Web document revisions

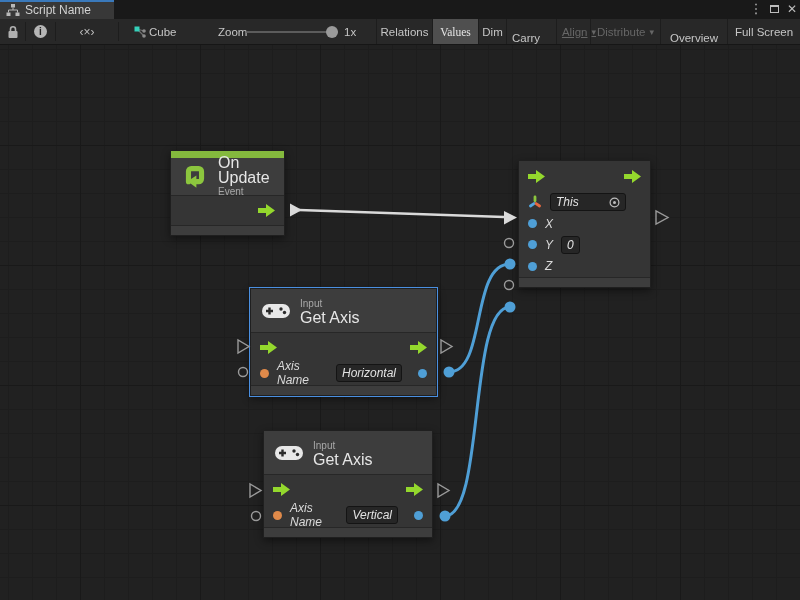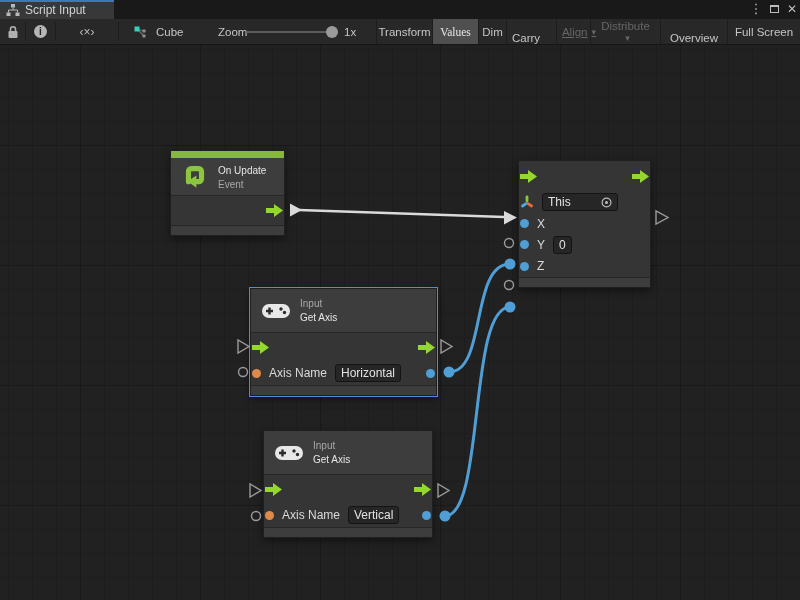--- a/index.html
+++ b/index.html
@@ -49,23 +49,23 @@
 
   .overlay { position:absolute; left:0; top:0; width:800px; height:600px; pointer-events:none; z-index:3; }
 
   
   .node { position:absolute; z-index:2; background:#353535; border:1px solid #1f1f1f;
           box-shadow:0 3px 8px rgba(0,0,0,.45); cursor:default; }
   .node.selected { outline:1px solid #4a8fe0; }
   .colorbar { height:7px; background:#84b93d; }
   .nheader { background:#3d3d3d; display:flex; align-items:center; gap:9px; padding:0 10px;
              border-bottom:1px solid #272727; }
-  .ntitle { font-size:10px; color:#e6e6e6; line-height:15px; }
+  .ntitle { font-size:16px; color:#e6e6e6; line-height:15px; }
   .nsub, .ncat { font-size:10px; color:#a8a8a8; line-height:13px; }
-  .nrow { display:flex; align-items:center; gap:8px; padding:0 1px; font-size:12px; color:#dadada; }
+  .nrow { display:flex; align-items:center; gap:8px; padding:0 9px; font-size:12px; color:#dadada;font-style:italic; }
   .nfooter { height:10px; background:#3d3d3d; border-top:1px solid #272727; }
   .port-dot { width:9px; height:9px; border-radius:50%; flex:0 0 auto; cursor:crosshair; }
   .dot-blue { background:#4f9fd6; }
   .dot-orange { background:#e08a4a; }
   .field { background:#262626; border:1px solid #141414; border-radius:3px; padding:0 5px;
            color:#e2e2e2; font-size:12px; height:18px; line-height:16px; display:flex;
            align-items:center; gap:4px; cursor:text; }
   .spacer { flex:1; }
   .flow-arrow { display:flex; flex:0 0 auto; cursor:crosshair; }
 </style>
@@ -75,21 +75,21 @@
 <div class="titlebar">
   <div class="tab">
     <span style="display:flex;">
       <svg width="14" height="14" viewBox="0 0 14 14">
         <path d="M7 4.5 V7 M2.5 9.5 V7 H11.5 V9.5" stroke="#b8b8b8" stroke-width="1" fill="none"></path>
         <rect x="5" y="1" width="4" height="3.5" fill="#b8b8b8"></rect>
         <rect x="0.5" y="9.5" width="4" height="3.5" fill="#b8b8b8"></rect>
         <rect x="9.5" y="9.5" width="4" height="3.5" fill="#b8b8b8"></rect>
       </svg>
     </span>
-    <span class="tab-label">Script Input</span>
+    <span class="tab-label">Script Name</span>
   </div>
   <div class="tab-accent"></div>
   <div class="win-btn kebab">⋮</div>
   <div class="win-btn maxi"><span></span></div>
   <div class="win-btn closex">✕</div>
 </div>
 
 <div class="toolbar">
   <div class="tb-abs tb-btn" style="left:0;width:25px;">
     <span style="display:flex;">
@@ -110,44 +110,44 @@
   <div class="tb-divider" style="left:118px;"></div>
 
   <div class="tb-abs" style="left:132px;width:16px;">
     <svg width="14" height="14" viewBox="0 0 14 14">
       <path d="M4 4 L11 11 M4 4 L11 6" stroke="#6f6f6f" stroke-width="1.2"></path>
       <rect x="1.5" y="1.5" width="5" height="5" fill="#35d0ba"></rect>
       <circle cx="11" cy="11" r="1.8" fill="#8a8a8a"></circle>
       <circle cx="11" cy="6" r="1.8" fill="#8a8a8a"></circle>
     </svg>
   </div>
-  <div class="tb-abs" style="left:156px;">Cube</div>
+  <div class="tb-abs" style="left:149px;">Cube</div>
 
   <div class="tb-abs" style="left:218px;">Zoom</div>
   <div class="zoom-track"></div>
   <div class="zoom-handle"></div>
   <div class="tb-abs" style="left:344px;">1x</div>
 
   <div class="tb-abs tb-btn tb-right" style="left:376px;width:56px;">
-    <span>Transform</span>
+    <span>Relations</span>
   </div>
   <div class="tb-abs tb-btn tb-right active" style="left:432px;width:46px;font-family:Liberation Serif, serif;">
     <span>Values</span>
   </div>
   <div class="tb-abs tb-btn tb-right" style="left:478px;width:28px;text-align:center;">
     <span>Dim</span>
   </div>
   <div class="tb-abs tb-btn tb-right" style="left:506px;width:39px;align-items:flex-end;">
     <span>Carry</span>
   </div>
   <div class="tb-abs tb-btn tb-right disabled" style="left:556px;width:45px;text-decoration:underline;">
     <span>Align</span>
     <span class="dd-arrow">▾</span>
   </div>
-  <div class="tb-abs tb-btn tb-right disabled" style="left:590px;width:70px;flex-direction:column;">
+  <div class="tb-abs tb-btn tb-right disabled" style="left:590px;width:70px;">
     <span>Distribute</span>
     <span class="dd-arrow">▾</span>
   </div>
   <div class="tb-abs tb-btn tb-right" style="left:660px;width:67px;align-items:flex-end;">
     <span>Overview</span>
   </div>
   <div class="tb-abs tb-btn tb-right" style="left:727px;width:73px;">
     <span>Full Screen</span>
   </div>
 </div>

**What you should do:** Starting at the first line of the records above, set down each line exactly through the one that holds "font-size:10px; color:#e6e6e6; line-height:15px;". Omit pictures.

**Expected answer:**
--- a/index.html
+++ b/index.html
@@ -49,23 +49,23 @@
 
   .overlay { position:absolute; left:0; top:0; width:800px; height:600px; pointer-events:none; z-index:3; }
 
   
   .node { position:absolute; z-index:2; background:#353535; border:1px solid #1f1f1f;
           box-shadow:0 3px 8px rgba(0,0,0,.45); cursor:default; }
   .node.selected { outline:1px solid #4a8fe0; }
   .colorbar { height:7px; background:#84b93d; }
   .nheader { background:#3d3d3d; display:flex; align-items:center; gap:9px; padding:0 10px;
              border-bottom:1px solid #272727; }
-  .ntitle { font-size:10px; color:#e6e6e6; line-height:15px; }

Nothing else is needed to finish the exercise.